◆ **YOUR GOAL**:
How many lines in these records include the string "Protestantesimo"? Reply with that number alone.

◆ **STUDY MATERIAL**:

--- START ---

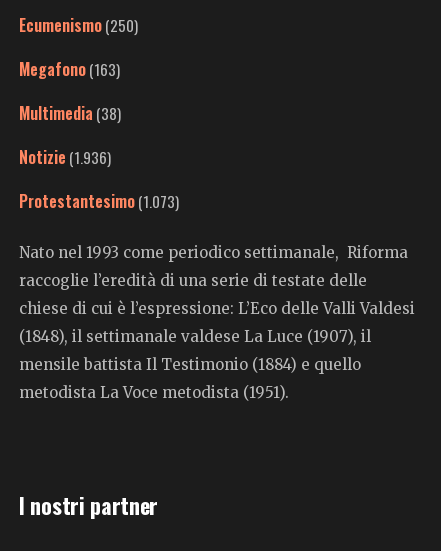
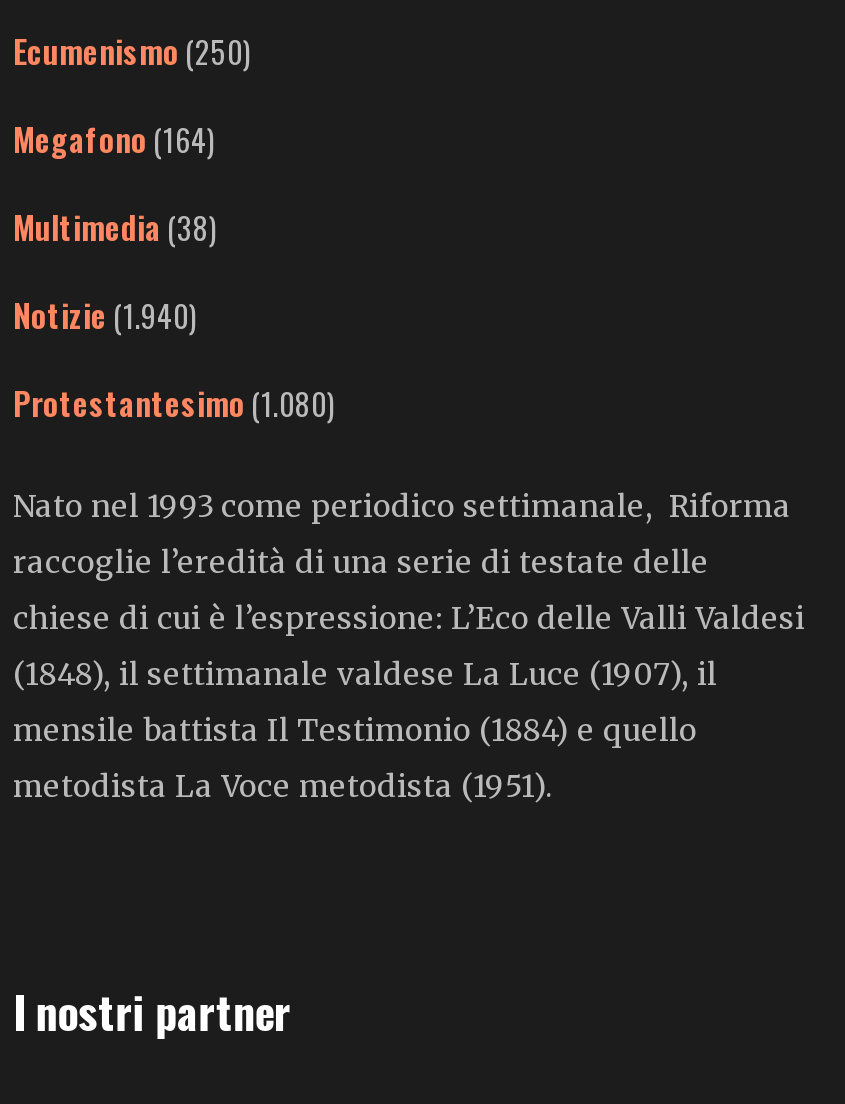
- Megafono (163)
+ Megafono (164)

- Notizie (1.936)
+ Notizie (1.940)

- Protestantesimo (1.073)
+ Protestantesimo (1.080)
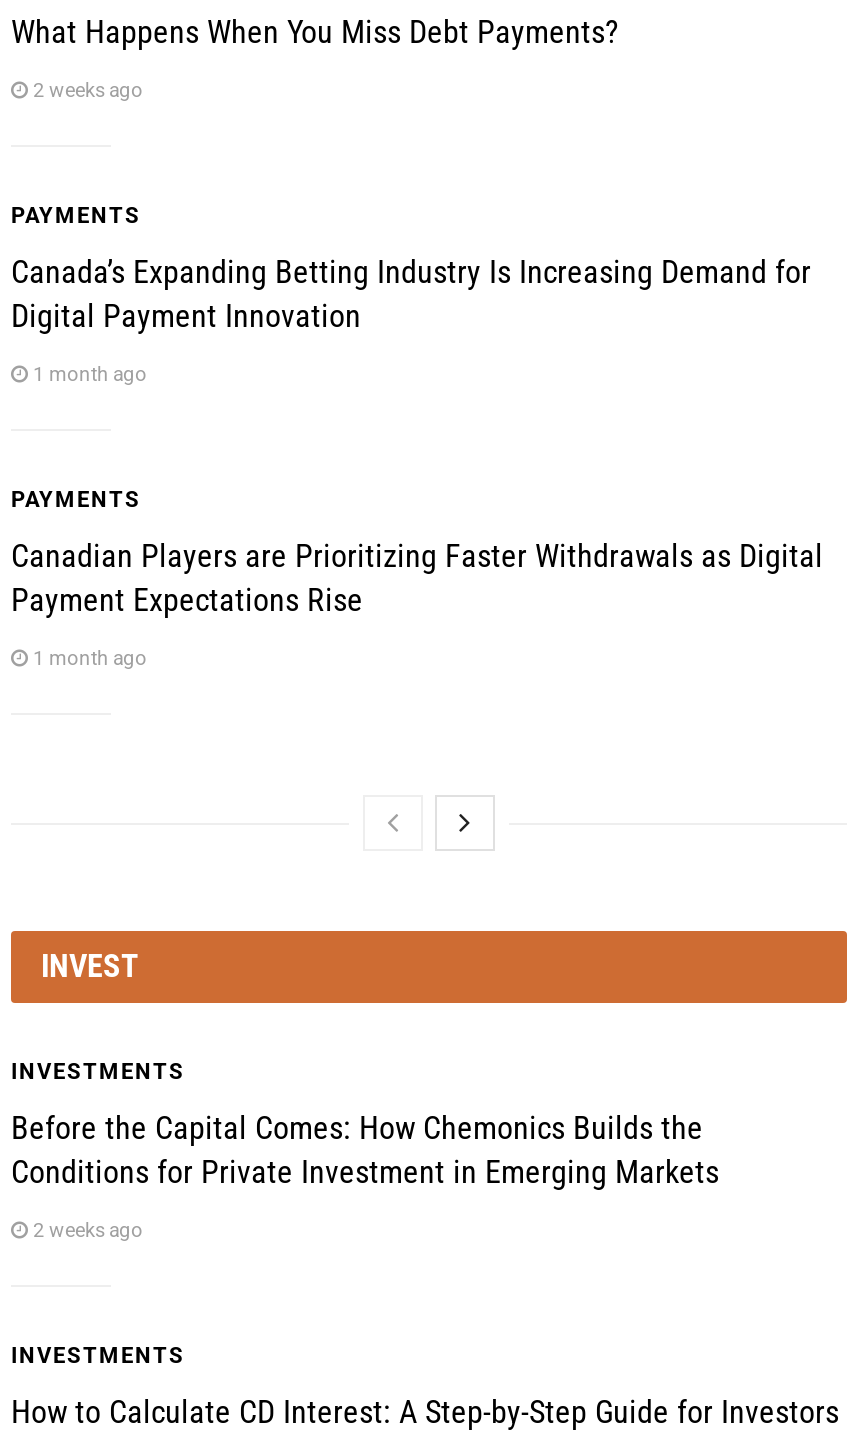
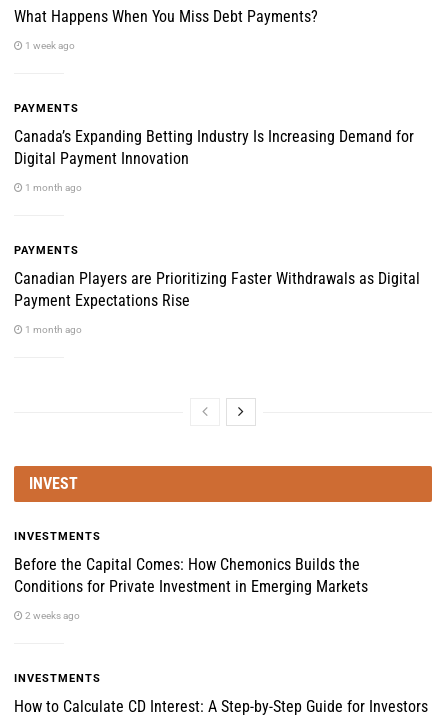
- 2 weeks ago
+ 1 week ago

--- END ---

◆ **RESULT**:
2